Stephen Batchelor: I don't disagree with what you have been saying. I feel somehow that we haven't really found the right language to talk about it in. We're still falling back on ideas that are effectively jargon terms, in many ways, that people who are involved in Buddhism and Eastern spirituality will understand. If you haven't had exposure to those traditions, a lot of this, I think, will sound a little bit obscure, maybe very tantalizing. So many of these words are never really very clearly defined.

I feel that there's a risk there that we create a kind of a spiritual bubble, in which a certain kind of privileged group of initiates, as it were, are able to discuss and talk around these things. It's a language that as it stands at the present, I think, excludes a great many people. This is what brings me to my other point. Again, you were talking in terms of well-being, in terms of living at ease, in terms of being more fulfilled, but what does that mean? Words that haven't yet come up in our conversation are those of imagination, those of creativity, we haven't touched upon the arts.

I'm always rather surprised, to be honest, in these kinds of discussions to hear very little about the arts and imagination and creativity. For myself, my practice is effectively my art. I do work as an artist. That's been my vocation since a teenager. It got sidetracked by Buddhism for about 20 years. To me, the creative process, you were saying, we come to experience our ways in ways we've never suspected before, that we have a much less central insistence on our ego, we're less preoccupied with concepts. This is all very good.

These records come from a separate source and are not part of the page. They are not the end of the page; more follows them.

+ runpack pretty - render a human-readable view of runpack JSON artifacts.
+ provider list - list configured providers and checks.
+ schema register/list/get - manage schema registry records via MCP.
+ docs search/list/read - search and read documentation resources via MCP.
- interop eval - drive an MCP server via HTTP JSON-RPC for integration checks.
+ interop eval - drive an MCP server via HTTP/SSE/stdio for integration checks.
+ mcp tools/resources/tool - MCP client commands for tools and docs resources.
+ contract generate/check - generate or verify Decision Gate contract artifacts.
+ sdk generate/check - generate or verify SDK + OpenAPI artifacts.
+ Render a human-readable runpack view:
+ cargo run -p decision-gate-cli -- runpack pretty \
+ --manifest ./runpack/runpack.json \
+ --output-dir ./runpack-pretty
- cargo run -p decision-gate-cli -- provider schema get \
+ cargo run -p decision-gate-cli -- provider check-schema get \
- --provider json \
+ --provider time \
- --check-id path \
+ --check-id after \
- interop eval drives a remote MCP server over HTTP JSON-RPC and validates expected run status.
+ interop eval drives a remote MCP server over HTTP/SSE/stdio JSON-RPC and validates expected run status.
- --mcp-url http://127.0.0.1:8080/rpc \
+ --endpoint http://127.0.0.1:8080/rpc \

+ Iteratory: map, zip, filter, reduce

To me, that's only, in a way, establishing a foundation or a ground for us to be able to actively and creatively imagine another world, another future, another way in which we could be.

For me, ethics is not about adhering to certain precepts, it's about becoming the kind of person one aspires to be. That, you can extend socially as well what kind of society do I wish there to be on this earth?

Lucas Perry: There's this emphasis you come at this with, it's about this mode of being and acting and living an ethical life, which is like awakened being. Then, I'm like, well, the present moment is so much better. There's this sense where we want to arrive in the present moment without being extended into the past or the future, experientially, so that right now is the point. Also, you're emphasizing this way of being where we're deeply ethically mindful about the kind of world that we're trying to bring into being.

I just want to, as we pivot into your article on extinction, unify this. The present moment is the point and there's a way to arrive in it so fully and with such insight that you're tapping into depths of well-being and compassion that you always wish you would have known were there. Also, with this examined and ethical nature, where you are not just sitting in your cave, but you're helping to liberate other people from suffering using creativity to imagine a better world and helping to manifest moments to come that are beautiful and magnificent and worthy of life. That doesn't have to mean that you're an anxious little self caught up in your head worried about the future.

Stephen Batchelor: I don't actually believe in the present moment.

Lucas Perry: Okay.

Stephen Batchelor: Quite seriously, nor does Nagarjuna. I've never been able to find the present moment, I've looked and looked and looked a long time.

Lucas Perry: It's very slippery, it's always gone when you check.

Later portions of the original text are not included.